■ Source material ■
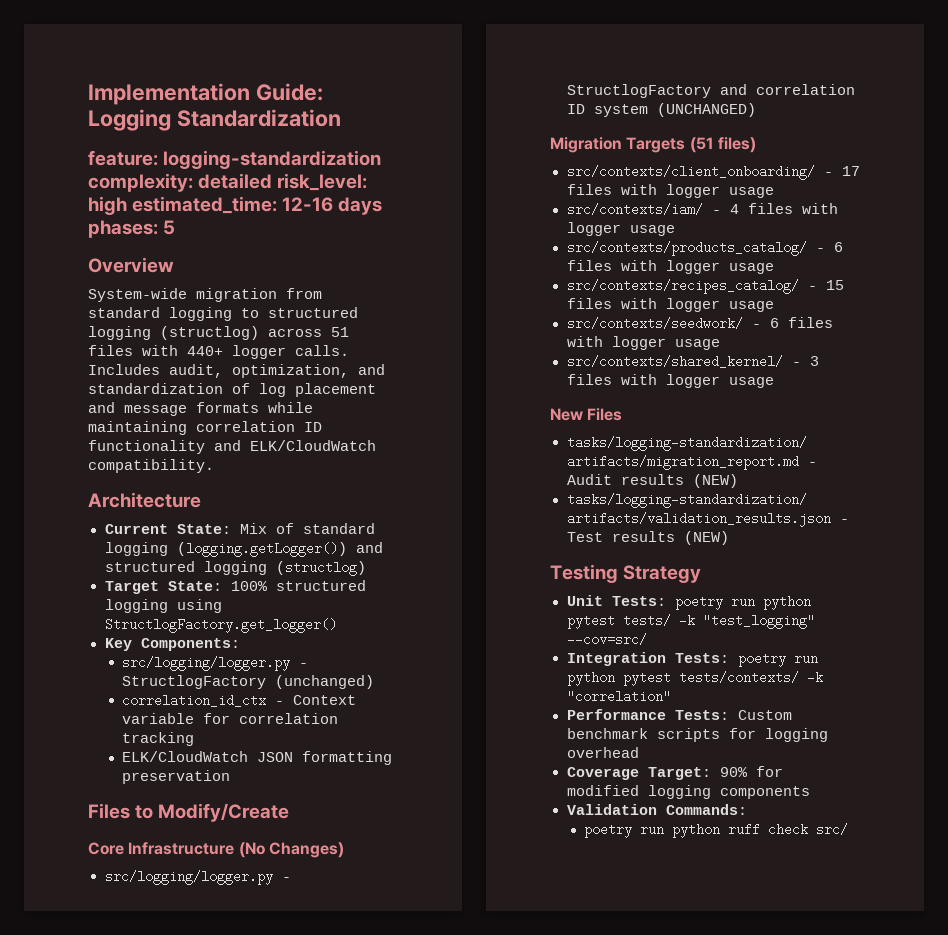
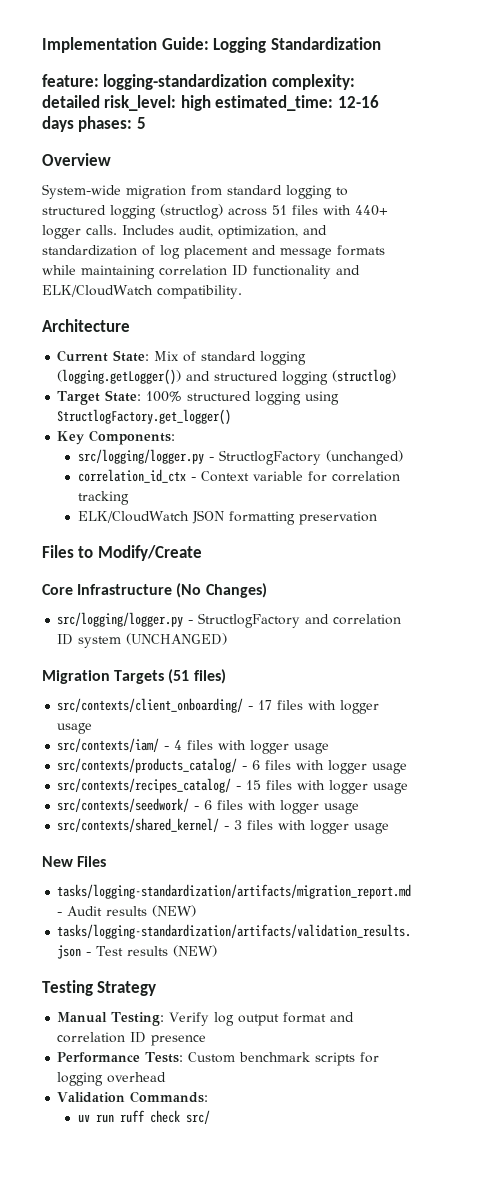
- Unit Tests: poetry run python pytest tests/ -k "test_logging" --cov=src/
- Integration Tests: poetry run python pytest tests/contexts/ -k "correlation"
+ Manual Testing: Verify log output format and correlation ID presence
- Coverage Target: 90% for modified logging components
- poetry run python ruff check src/
+ uv run ruff check src/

■ Problem details ■
Search the listing for the word "ruff" and return each line that holds it.

■ Result of the task ■
- poetry run python ruff check src/
+ uv run ruff check src/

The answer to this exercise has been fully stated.